Start of Material provided

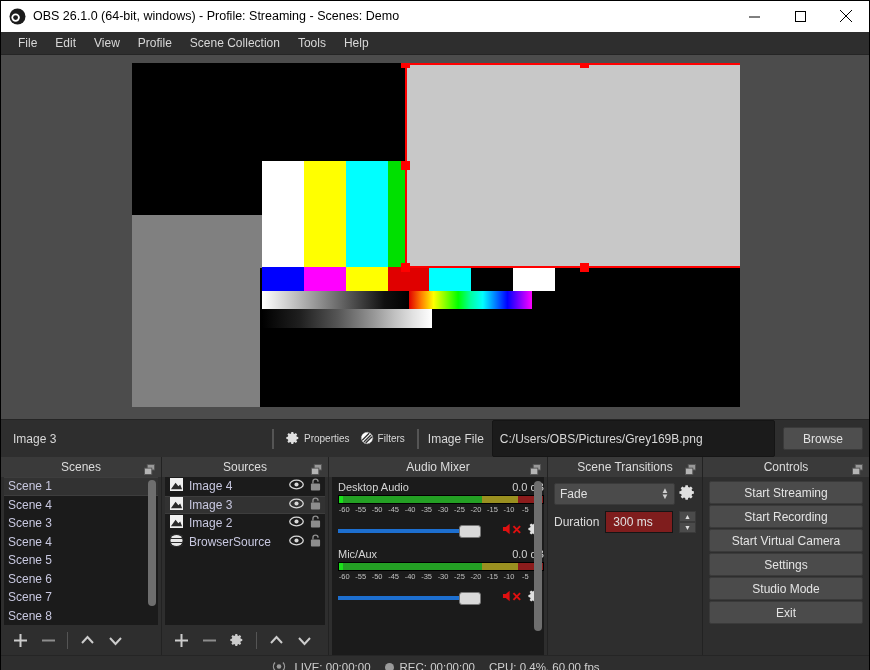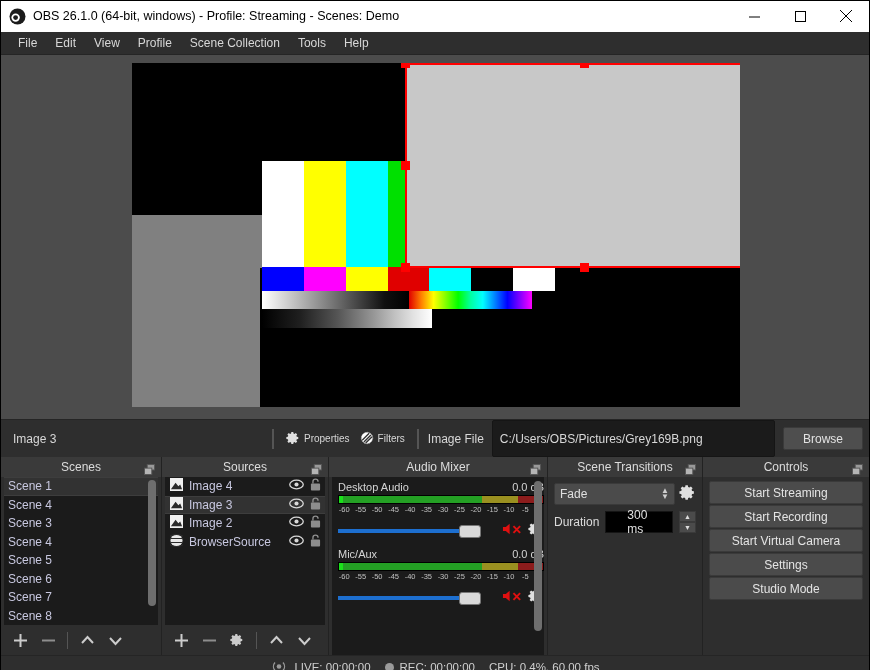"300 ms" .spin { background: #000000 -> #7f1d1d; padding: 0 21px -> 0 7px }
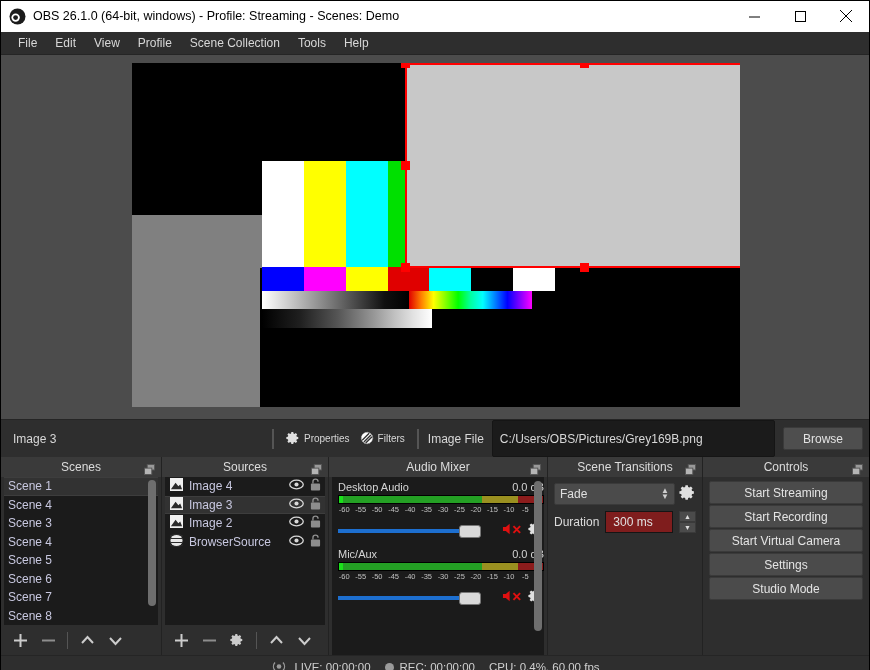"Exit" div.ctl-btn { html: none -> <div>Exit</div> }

End of Material provided
Start of Material provided

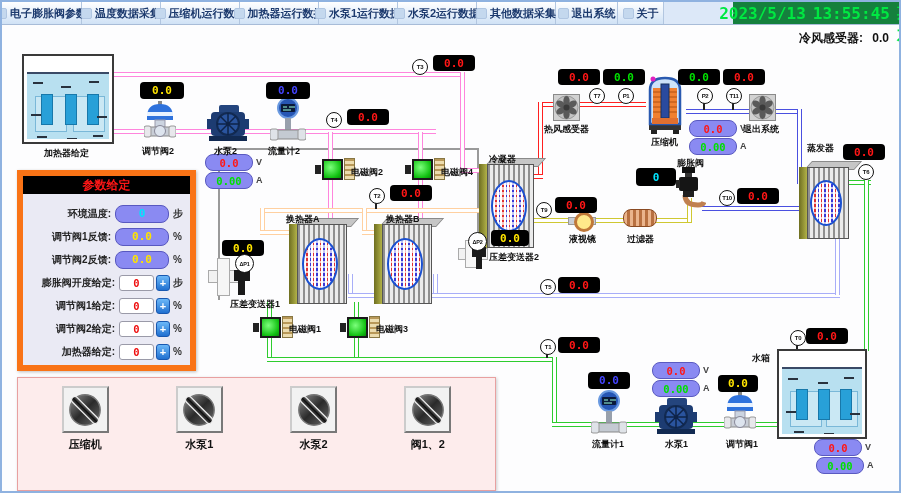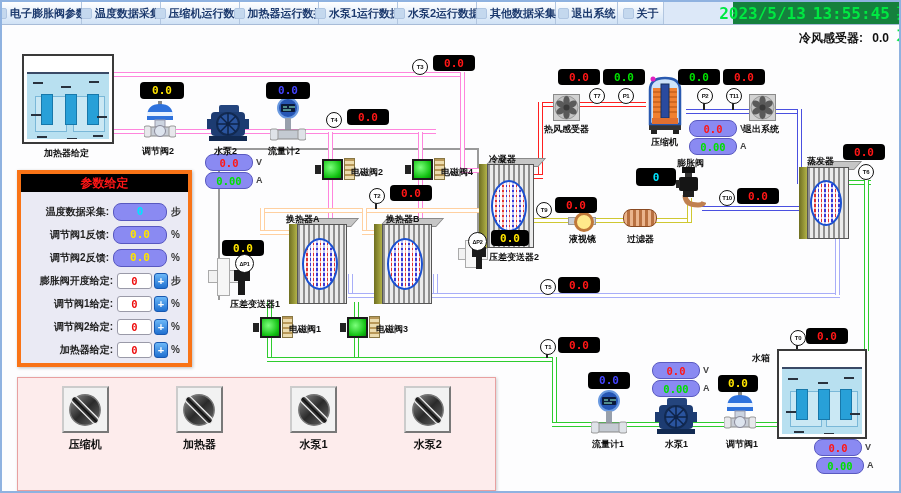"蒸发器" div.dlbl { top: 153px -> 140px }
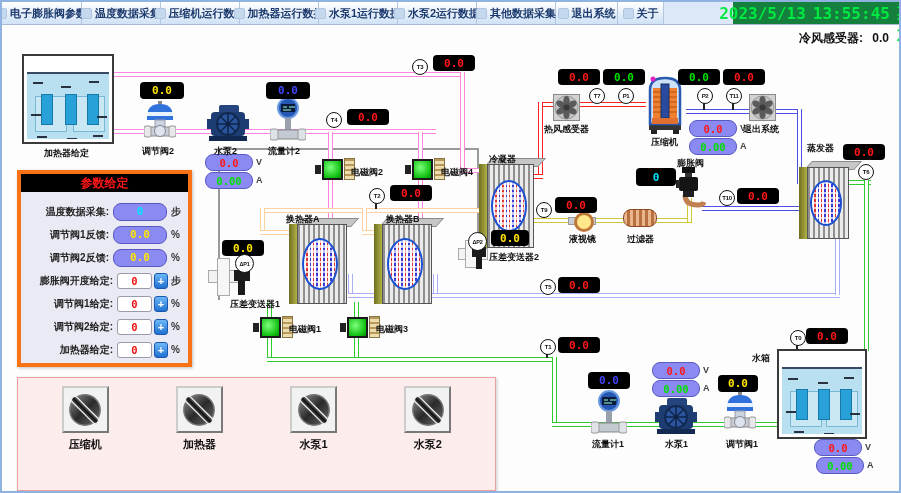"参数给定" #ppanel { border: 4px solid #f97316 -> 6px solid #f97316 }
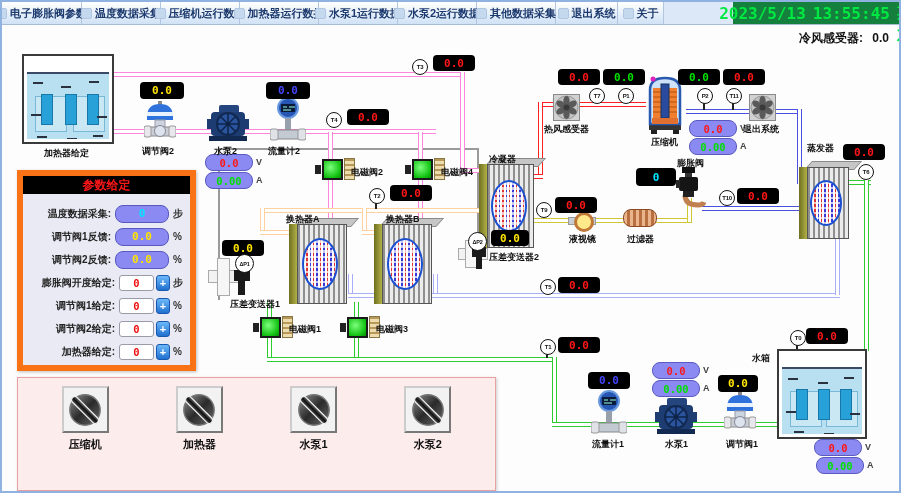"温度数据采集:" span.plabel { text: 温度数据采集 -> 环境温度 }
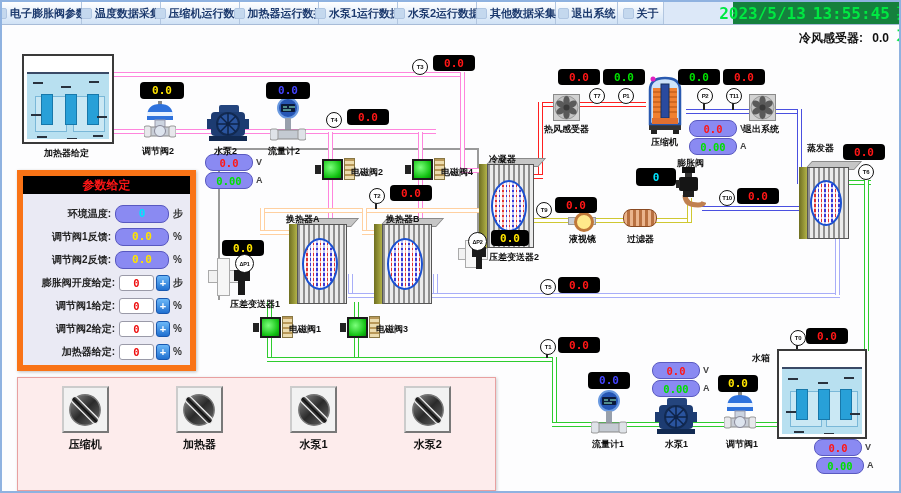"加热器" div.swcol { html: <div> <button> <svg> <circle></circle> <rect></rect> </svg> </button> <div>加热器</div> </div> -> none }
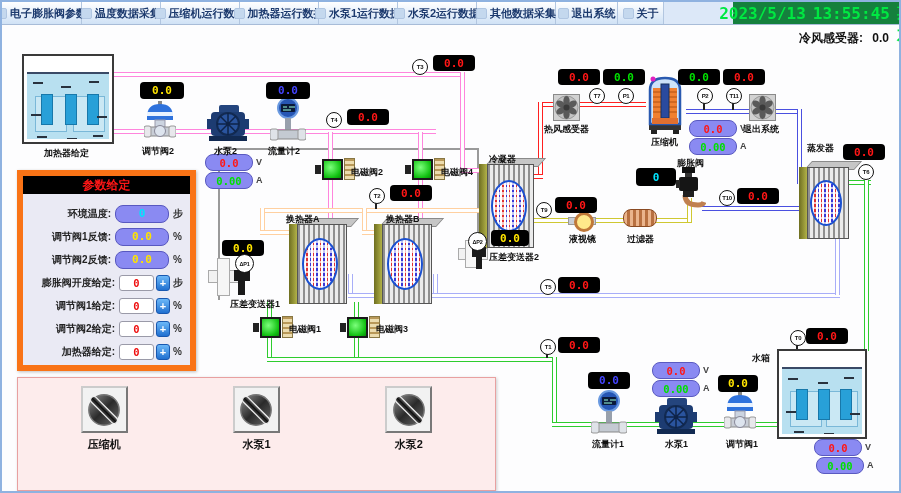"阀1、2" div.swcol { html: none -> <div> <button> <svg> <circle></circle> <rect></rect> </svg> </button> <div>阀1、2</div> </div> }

End of Material provided
Start of Material provided

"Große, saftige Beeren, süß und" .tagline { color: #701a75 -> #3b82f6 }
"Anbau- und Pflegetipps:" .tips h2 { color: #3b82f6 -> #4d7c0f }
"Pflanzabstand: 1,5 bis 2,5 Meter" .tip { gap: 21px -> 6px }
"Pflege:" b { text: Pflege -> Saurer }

End of Material provided

Above are some records; quote exactly and only the lines that begin at the line containing "background: #000000 ->" and stop after the line containing "none -> <div>Exit</div>", leaving out the pictures.

"300 ms" .spin { background: #000000 -> #7f1d1d; padding: 0 21px -> 0 7px }
"Exit" div.ctl-btn { html: none -> <div>Exit</div> }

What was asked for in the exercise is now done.